Os faraós dançam, os poetas gritam e Deus chora em um canto da sala, mas todos estão mortos. A poesia e a religião estão sepultadas ao lado de todos os românticos e seus mundos feitos de nuvens, de onde enxergam tudo e tocam em nada.
Num poeta há qualquer coisa de desesperador, uma urgência de quem sabe que morre todo dia aos poucos e não há chance de reversão. Os poemas silenciam pedaços inteiros de ideias, calam a parte mais bela das paixões, pois o ponto que se pinga em uma frase inconclusa leva o leitor a conclusões ainda mais lindas. Poeta é um mágico que tem como truque levar a outra dimensão - que só fica interessante quando desenhada em palavras concretas - o homem seu igual que não tem tempo de voar. Mas no fundo todo mundo carrega poesia, um interesse pela pureza das coisas que não se sente naturalmente. É preciso imaginar. Cambaleamos pelo deserto das ruas a procurar inúteis certezas na banalidade das coisas que não nos preenchem. No fundo de todos os mistérios, moram nossas criações e medos pra afastarmos nós próprios do quão assustador é atingir um objetivo, e ter um dia um vazio que já foi preenchido. Mora em toda grosseria um amor mau acolhido, um medo de ter e perder.

13/04/2012

Abandono em cada canto um pedaço meu que não foi verdade. Têm monstros que moram em mim que nem ao menos conheço, e anjos meus que se escondem pelas carnes. Todos eles têm medo dos meus olhos atentos, e tenho eu ora medo de descobri-los, ora vontade de descobrir-me. Se nem bem eu sei o que me cerca e me atormenta, tampouco o que me habita, como ouso pedir que me entendam? Por que insisto em querer que me leiam? Por que não calo esses gritos incompreensíveis que abandonam minha boca de encontro ao eterno buraco do ininteligível?
Procuro nos meus guardados pensamentos que consolem e tudo se confunde cada vez mais. Escrevo por mim, guria que no espelho me parece deslocada de uma realidade presente, pelos meus tormentos, pra te esquecer. Te eternizar é mero acaso.
Escrevo pra fugir do tema, pra não ter foco, pra ter a cara que quiser e não essa massa pálida de olhos grandes e fundos sem saber por quê. Escrevo pra me guardar um pouquinho a cada dia antes de submergir no mar do tempo. Quero deixar-me por aí mesmo sem importância, mesmo sem caber no mundo de ninguém.

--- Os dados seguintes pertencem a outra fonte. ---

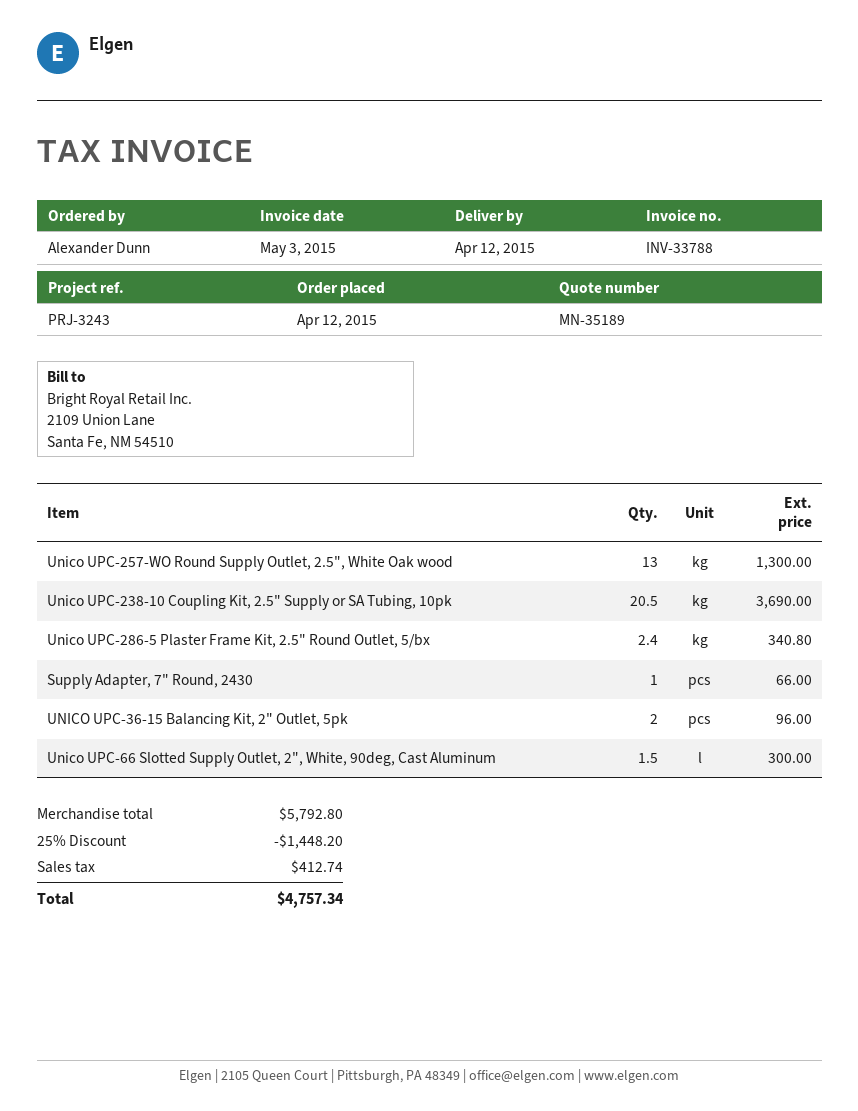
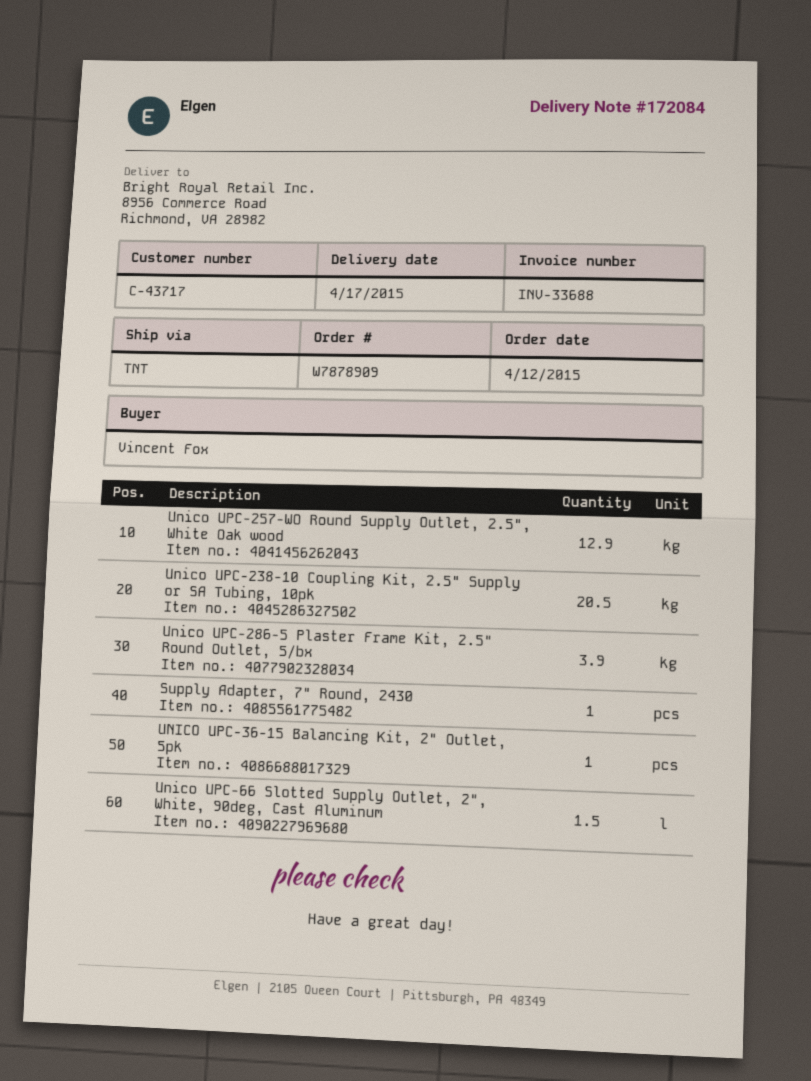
delivery date: 2015-04-12 -> 2015-04-17
invoice number: INV-33788 -> INV-33688
ordered by: Alexander Dunn -> Vincent Fox
Unico UPC-257-WO Round Supply Outlet, 2.5", White Oak wood: 13 -> 12.9
Unico UPC-286-5 Plaster Frame Kit, 2.5" Round Outlet, 5/bx: 2.4 -> 3.9
UNICO UPC-36-15 Balancing Kit, 2" Outlet, 5pk: 2 -> 1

A vida das baratas e uma crítica qualquer


Não tenho inspiração, é tarde e o sol vai se reduzindo enquanto em outro lugar do mundo é manhã cedo. As pessoas vivem ao redor da vida umas das outras, penso, vão a festas, mostram-se empolgadas e são tristes. Eu não sou ninguém e aguardo calmamente que os risos que são bolhas de sabão explodam e me deixem dormir. Sirvo um suco, como mortadela e pão e os vizinhos malham multiplicando o odor dos corredores. As baratas com suas minúsculas pernas movimentam sua massa suja pelo meio-fio sempre em frente enquanto eu cuido do quão inútil é cuidar a vida de alguém. Guardo palavrões e a vontade de expor verdades graças aos princípios da escrita refinada, ouso ser sutil, mas as verdades permanecem dentro ou fora de belas frases. As cenas se repetem e nenhum rosto marca na minha mente atulhada de resquícios não-utilizáveis de tudo que eu escrevi, li e quis e hoje é plano de fundo de novas expectativas muito provavelmente sem serventia. As pessoas seguem esperando milagres enquanto a vida corre sob seus narizes. Vocês são todos iguais e não me deixam sonhar e esquecer que sou idêntica a qualquer um. Deito e durmo e grito me deixem em paz, vocês não tem nada pra ver aqui.

02/04/2012


O fantasma da guria que eu fui corre solto nos quintais da minha infância. Almejo tanto ter devolvida aquela liberdade, que só é sentida na brisa da impressão do amor. Que triste fim o da realidade, que faz crescer as crianças, de insignificantes os loucos e sozinhos os poetas. E que triste infortúnio que até o amor cresce, chamando de mãe a cabeça e não o peito, que a imaginação me devolve a infância com rosto de homem, me tira o chão, por preciosos raros meses. Dá-me depois a realidade, devolvendo-me o chão e as tristezas. Tenho de novo oitenta anos.